WORK REQUIRED:
The result should be all the records, exact and complete, without a single picture.

GIVEN ENTRIES:
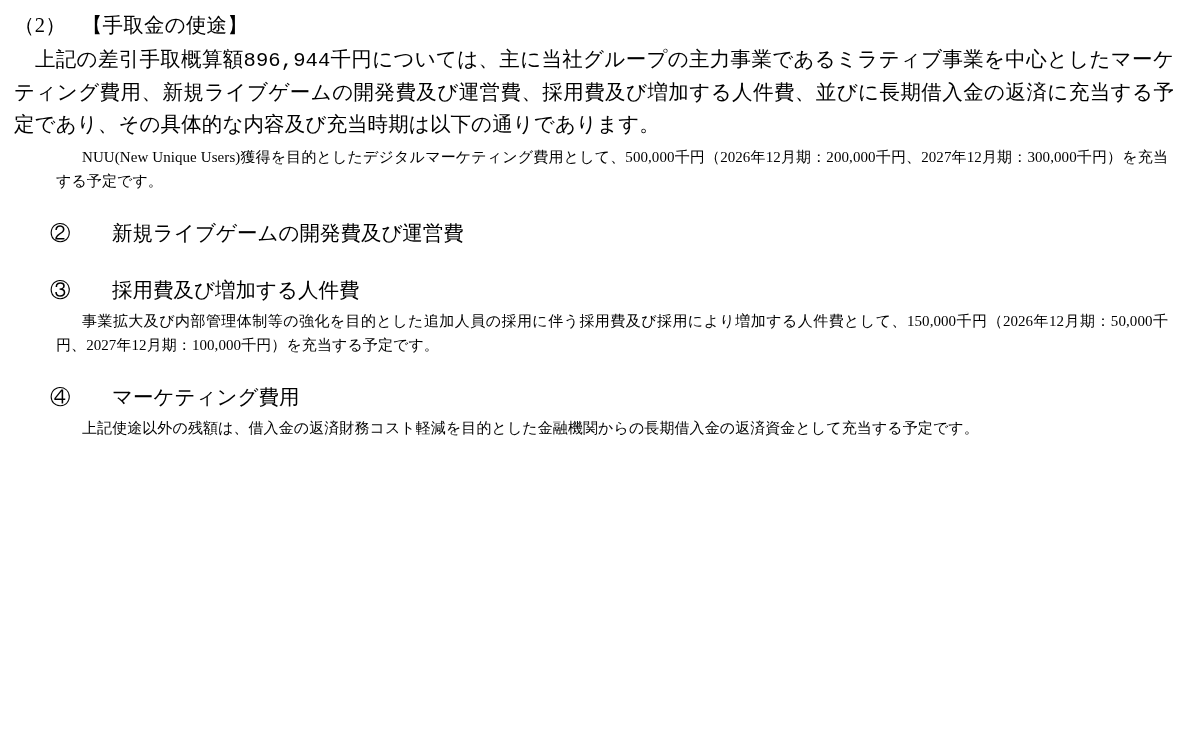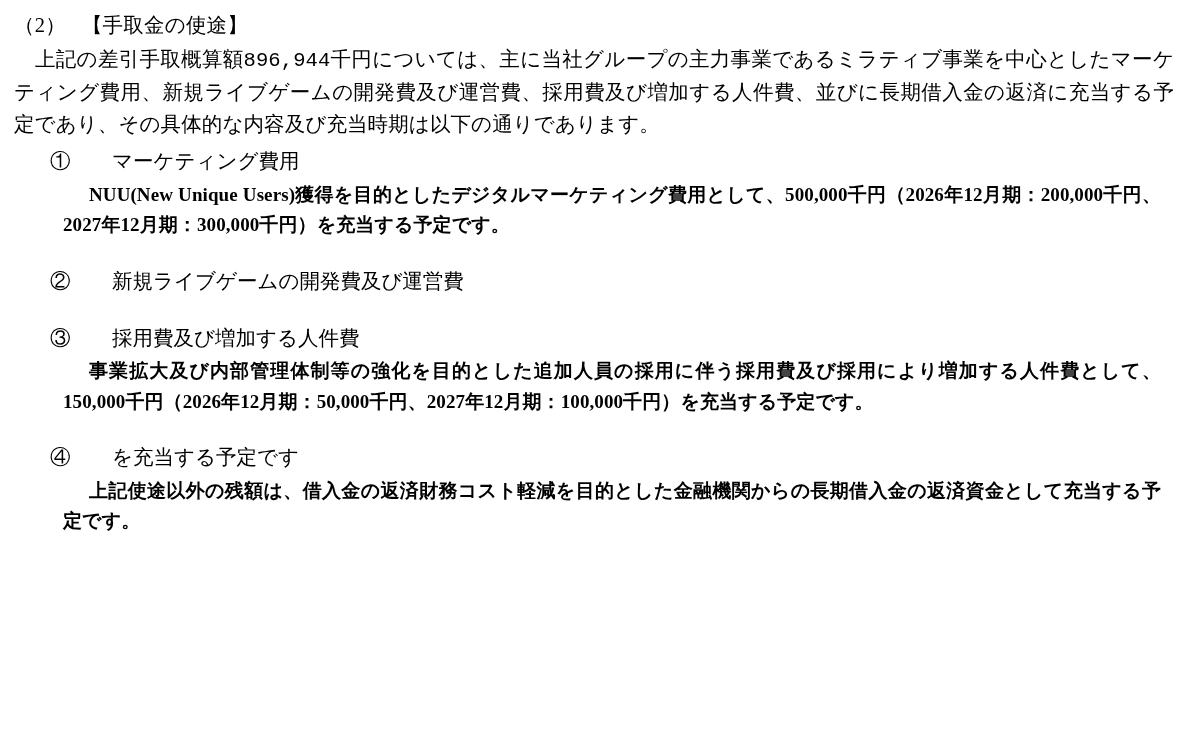"① マーケティング費用" p.item-head { html: <p><span>①</span><span>マーケティング費用</span></p> -> none }
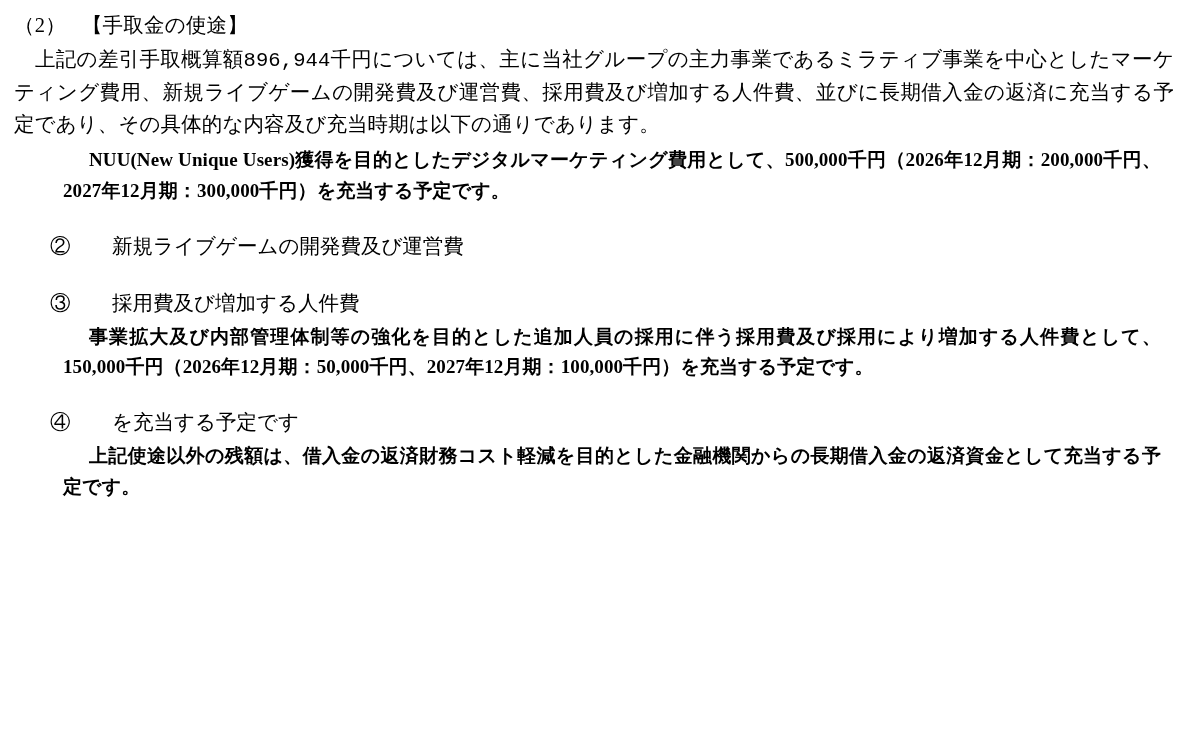"NUU(New Unique" .item-body { font-size: 19px -> 15px; font-weight: bold -> none; margin: 13px -> 6px }
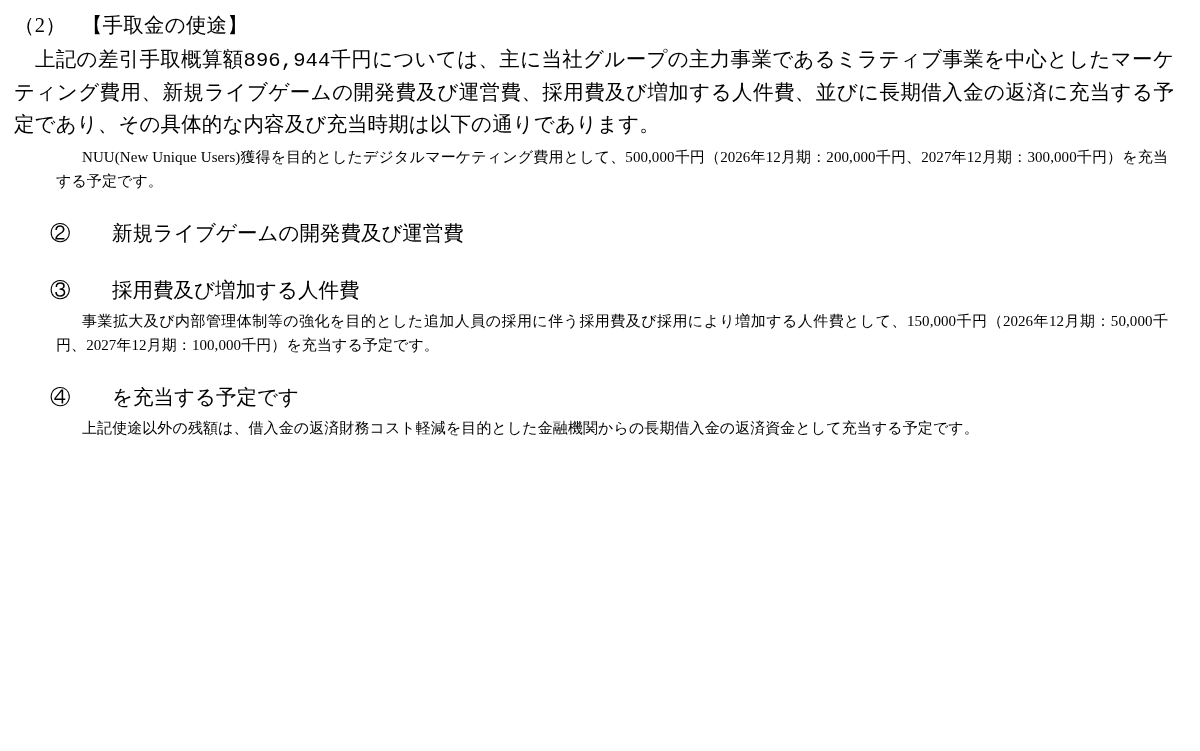"を充当する予定です" span { text: を充当する予定です -> マーケティング費用 }
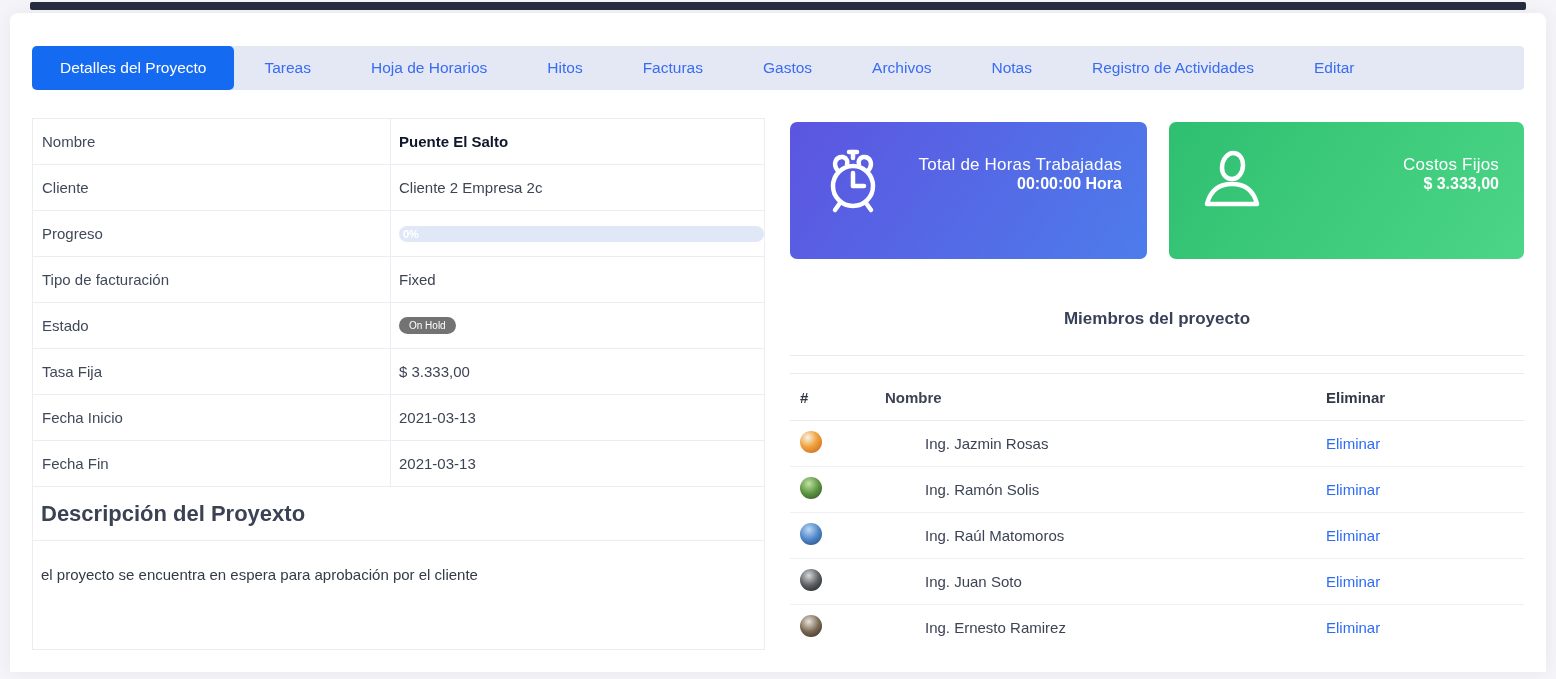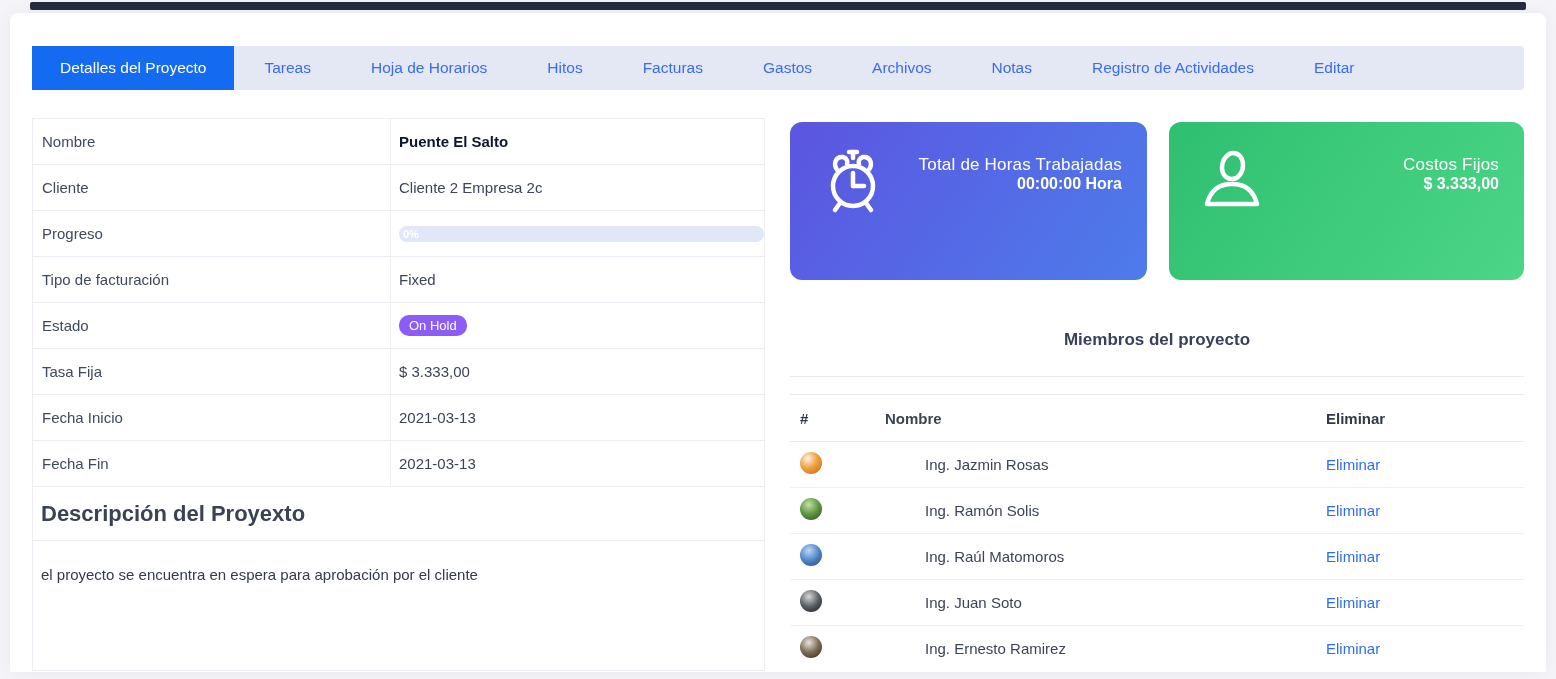"Detalles del Proyecto" .tab.active { border-radius: 0 -> 5px }
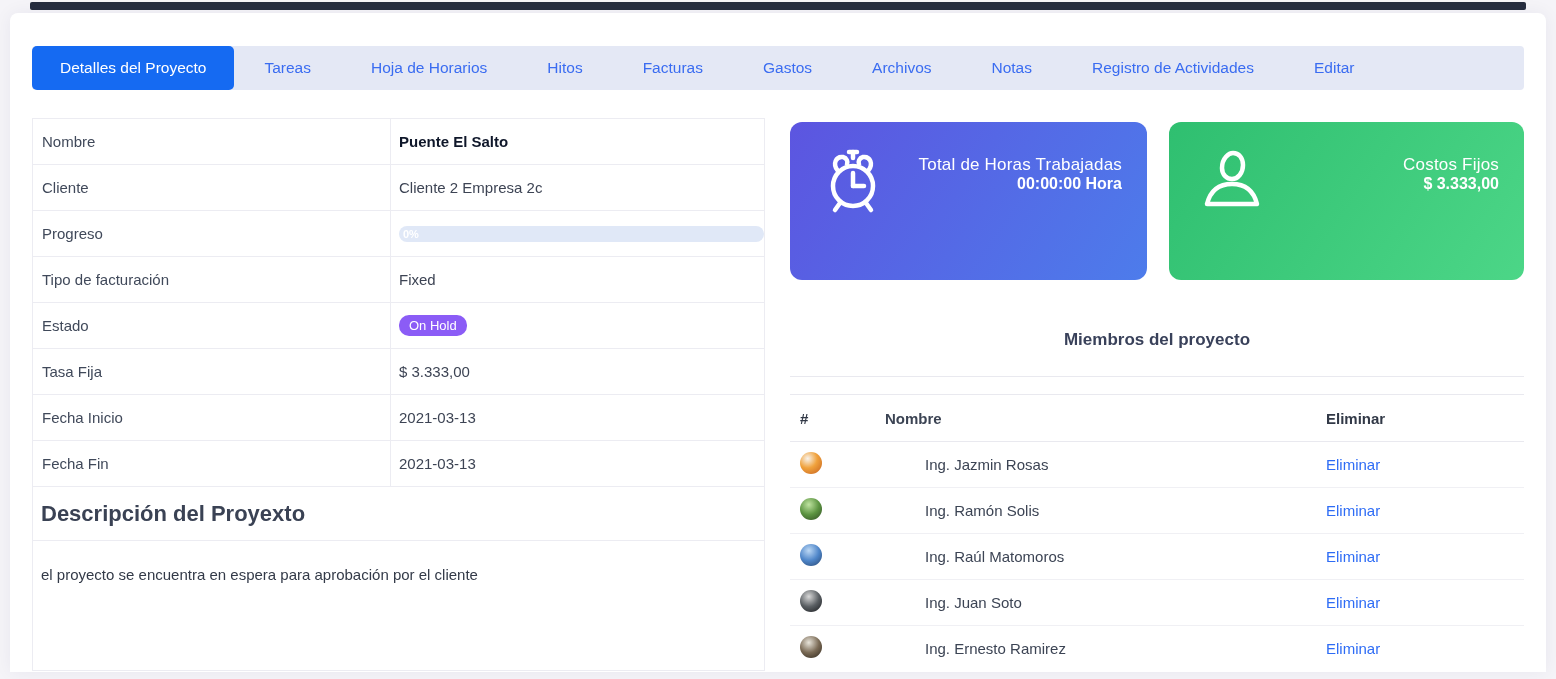"Total de Horas Trabajadas" .stat-card { border-radius: 12px -> 7px; height: 158px -> 137px }
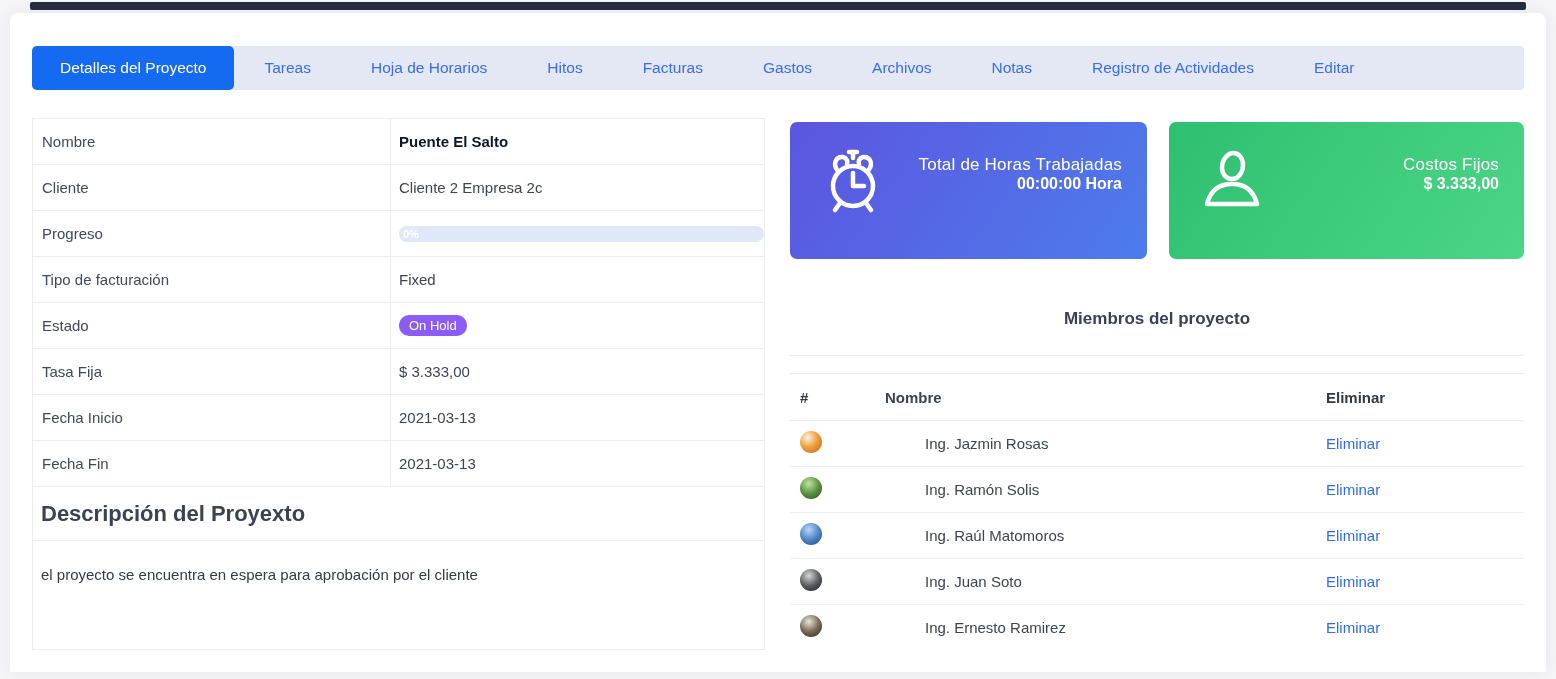"On Hold" .status-badge { background: #8b5cf6 -> #737373; font-size: 13px -> 10px }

ANSWER TO THE EXERCISE:
"① マーケティング費用" p.item-head { html: <p><span>①</span><span>マーケティング費用</span></p> -> none }
"NUU(New Unique" .item-body { font-size: 19px -> 15px; font-weight: bold -> none; margin: 13px -> 6px }
"を充当する予定です" span { text: を充当する予定です -> マーケティング費用 }
"Detalles del Proyecto" .tab.active { border-radius: 0 -> 5px }
"Total de Horas Trabajadas" .stat-card { border-radius: 12px -> 7px; height: 158px -> 137px }
"On Hold" .status-badge { background: #8b5cf6 -> #737373; font-size: 13px -> 10px }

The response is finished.